There was a man who worked as a salesman in a department store in California. One day he had his wallet stolen, which contained his driver’s license, Social Security card, and military ID. Seven months after his wallet was stolen, he was called into the firm’s main security office and told he had been caught shoplifting at one of the chain’s other stores. He had done no such thing. In fact, he had been working in his usual store at the time. He even produced a letter from his boss confirming that. Still, he was fired. The man who had stolen his wallet had assumed his identity and done the shoplifting.
He got other jobs, but was dogged by the crimes of the thief. He’d apply for a job, a check would be done on him, and he’d be told, sorry, his services weren’t needed. He later found out from the police that the rap sheet in his name included arrests for shoplifting, burglary, and arson. He went bankrupt. He lost his home. Finally, he legally changed his name to distance himself from the identity theft, but his life is only a shadow of what it once was.
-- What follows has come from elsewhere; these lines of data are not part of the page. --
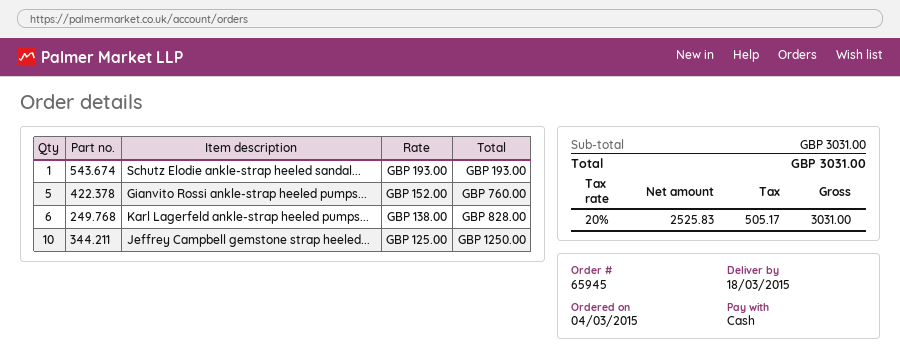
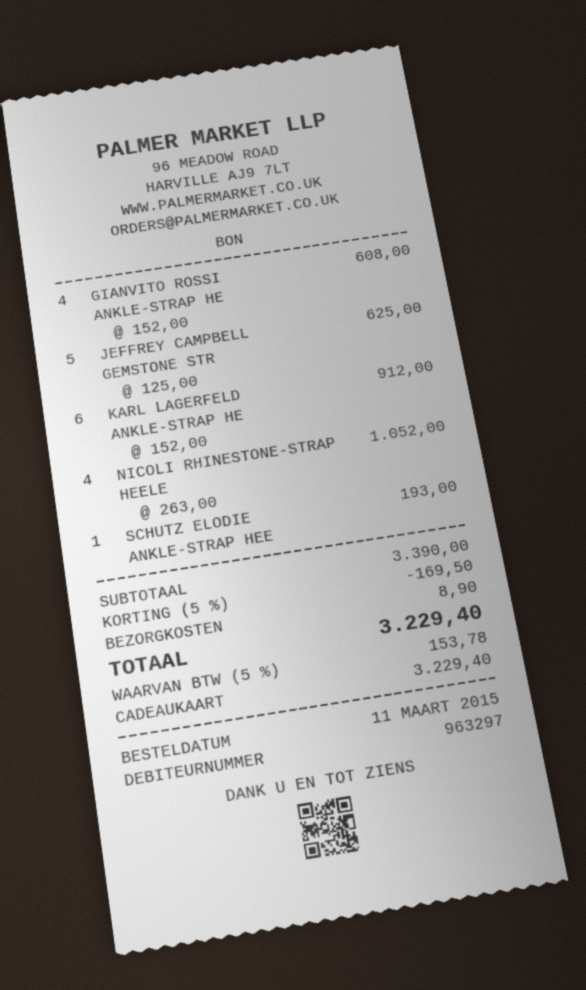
order date: 2015-03-04 -> 2015-03-11
payment method: cash -> gift card
Gianvito Rossi ankle-strap heeled pumps...: 5 x 152.00 = 760.00 -> 4 x 152.00 = 608.00
Karl Lagerfeld ankle-strap heeled pumps...: 6 x 138.00 = 828.00 -> 6 x 152.00 = 912.00
Jeffrey Campbell gemstone strap heeled...: 10 x 125.00 = 1250.00 -> 5 x 125.00 = 625.00
NICOLI RHINESTONE-STRAP HEELE: none -> 4 x 263.00 = 1052.00
subtotal: 3031.00 -> 3390.00
discount: none -> 5% = 169.50
shipping: none -> 8.90
tax: 20% = 505.17 -> 5% = 153.78
total: 3031.00 -> 3229.40

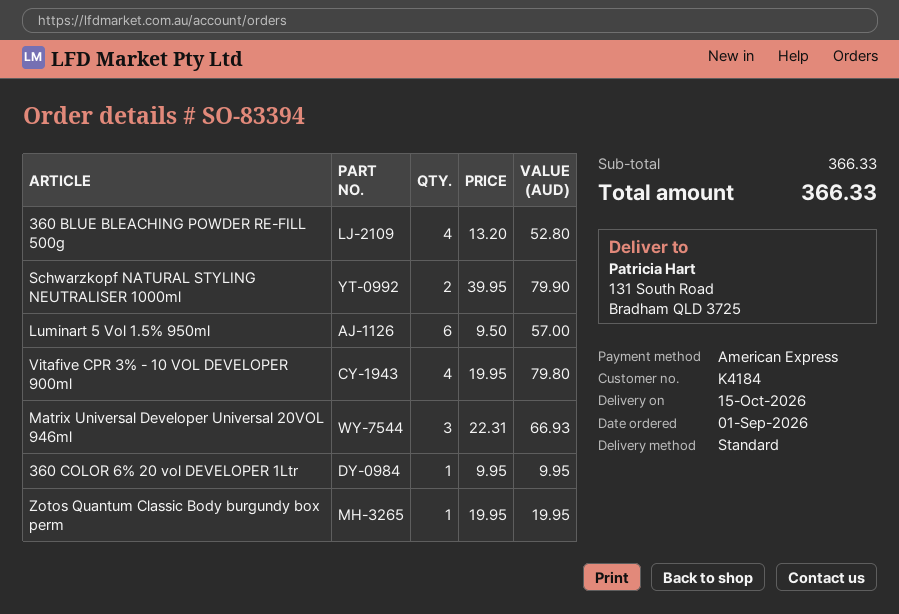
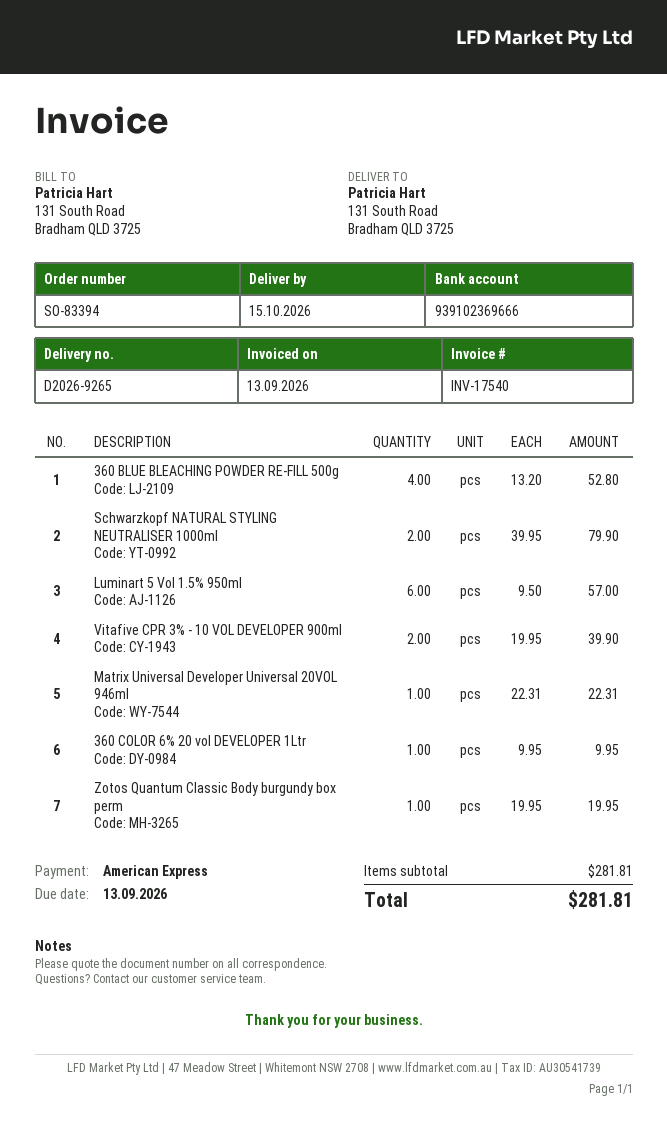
Vitafive CPR 3% - 10 VOL DEVELOPER 900ml: 4 x 19.95 = 79.80 -> 2 x 19.95 = 39.90
Matrix Universal Developer Universal 20VOL 946ml: 3 x 22.31 = 66.93 -> 1 x 22.31 = 22.31
subtotal: 366.33 -> 281.81
total: 366.33 -> 281.81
As you can see, the financial losses are only part of what the victim suffers. Often, it’s the emotional toll that’s most debilitating. For even if the thief is caught and prosecuted, it can take months and even years of painstaking effort to recover the good credit standing that was so quickly destroyed. At a Congressional hearing on identity theft, one victim recounted her ordeal after being victimized for $110,000: “We had to submit handwriting samples to twenty different merchants; we had to submit notarized documents and affidavits. It was like filling out our tax return twenty times with twenty different sets of instructions.”
AN IDENTITY THEFT QUIZ
As with all fraud, prevention is the most valuable step you can take against identity theft. Police are not sufficiently trained to investigate this crime and jurisdiction is often a problem, since you may live in Maine and the person who stole your identity may be in Idaho. I understand the FBI has been speaking to local police departments and asking them what they want from the FBI. The police tell them that they can handle local drug problems really well. What they can’t handle is if someone walks in and says he or she is a victim of identity theft. So they want the FBI to get more involved in white-collar crime, and I think you’ll see that start to happen in the years to come. Right now, though, it’s hard to get the attention of the FBI, because it usually requires a threshold of $250,000 before it tackles a fraud case. There are 13,500 FBI agents in the world, and only 3,000 are assigned to financial crimes.
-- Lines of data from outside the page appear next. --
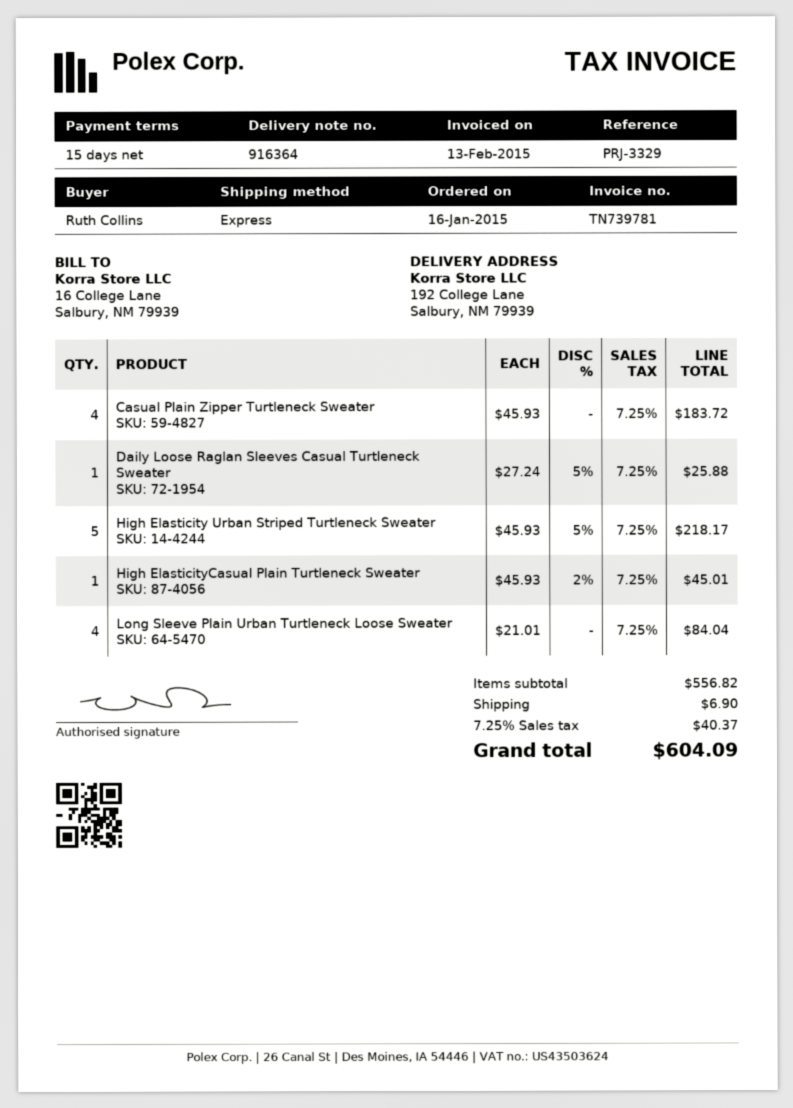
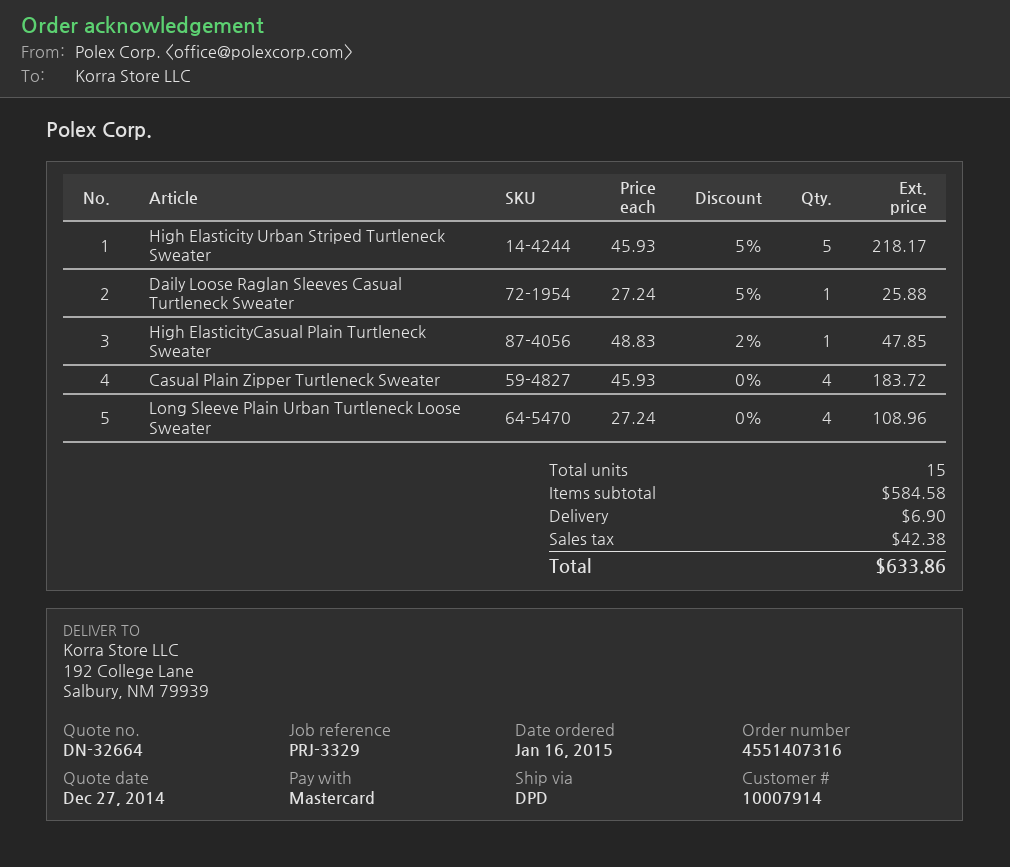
shipping method: express -> DPD
High ElasticityCasual Plain Turtleneck Sweater: 1 x 45.93 - 2% = 45.01 -> 1 x 48.83 - 2% = 47.85
Long Sleeve Plain Urban Turtleneck Loose Sweater: 4 x 21.01 = 84.04 -> 4 x 27.24 = 108.96
subtotal: 556.82 -> 584.58
tax: 40.37 -> 42.38
total: 604.09 -> 633.86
The best thing you can do is to count on yourself. I devised a little identity theft quiz to give yourself to determine how susceptible you are. Each of the following statements represents a possible avenue for ID theft. If any of them describes you, add the points to your score.
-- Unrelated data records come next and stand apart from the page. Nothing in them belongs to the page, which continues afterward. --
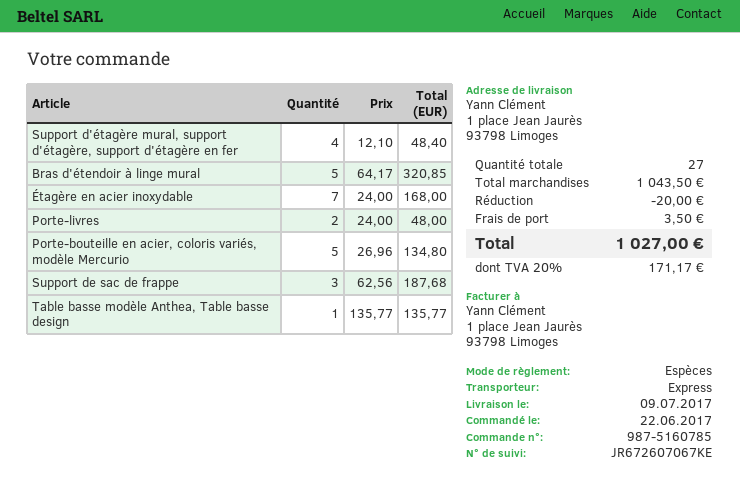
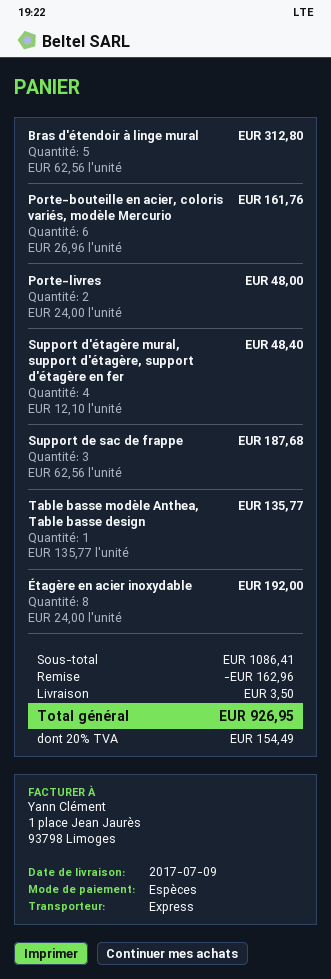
Bras d'étendoir à linge mural: 5 x 64.17 = 320.85 -> 5 x 62.56 = 312.80
Étagère en acier inoxydable: 7 x 24.00 = 168.00 -> 8 x 24.00 = 192.00
Porte-bouteille en acier, coloris variés, modèle Mercurio: 5 x 26.96 = 134.80 -> 6 x 26.96 = 161.76
subtotal: 1043.50 -> 1086.41
discount: 20.00 -> 162.96
tax: 20% = 171.17 -> 20% = 154.49
total: 1027.00 -> 926.95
• You receive several offers of pre-approved credit every week (5 points). Add five more if you don’t shred them before putting them in the trash.
• You carry your Social Security card in your wallet (10 points).
• You don’t have a post office box or a locked, secured mailbox (5 points).
• You drop off your outgoing mail at an open, unlocked box or basket (10 points).
• You carry your military ID in your wallet at all times (10 points).
• You don’t shred or tear banking and credit information when you throw it in the trash (10 points).
• You provide your Social Security number whenever asked (10 points). Add five points if you provide it orally without checking to see who might be listening.
• You’re required to use your SSN as an employee or student ID number (5 points).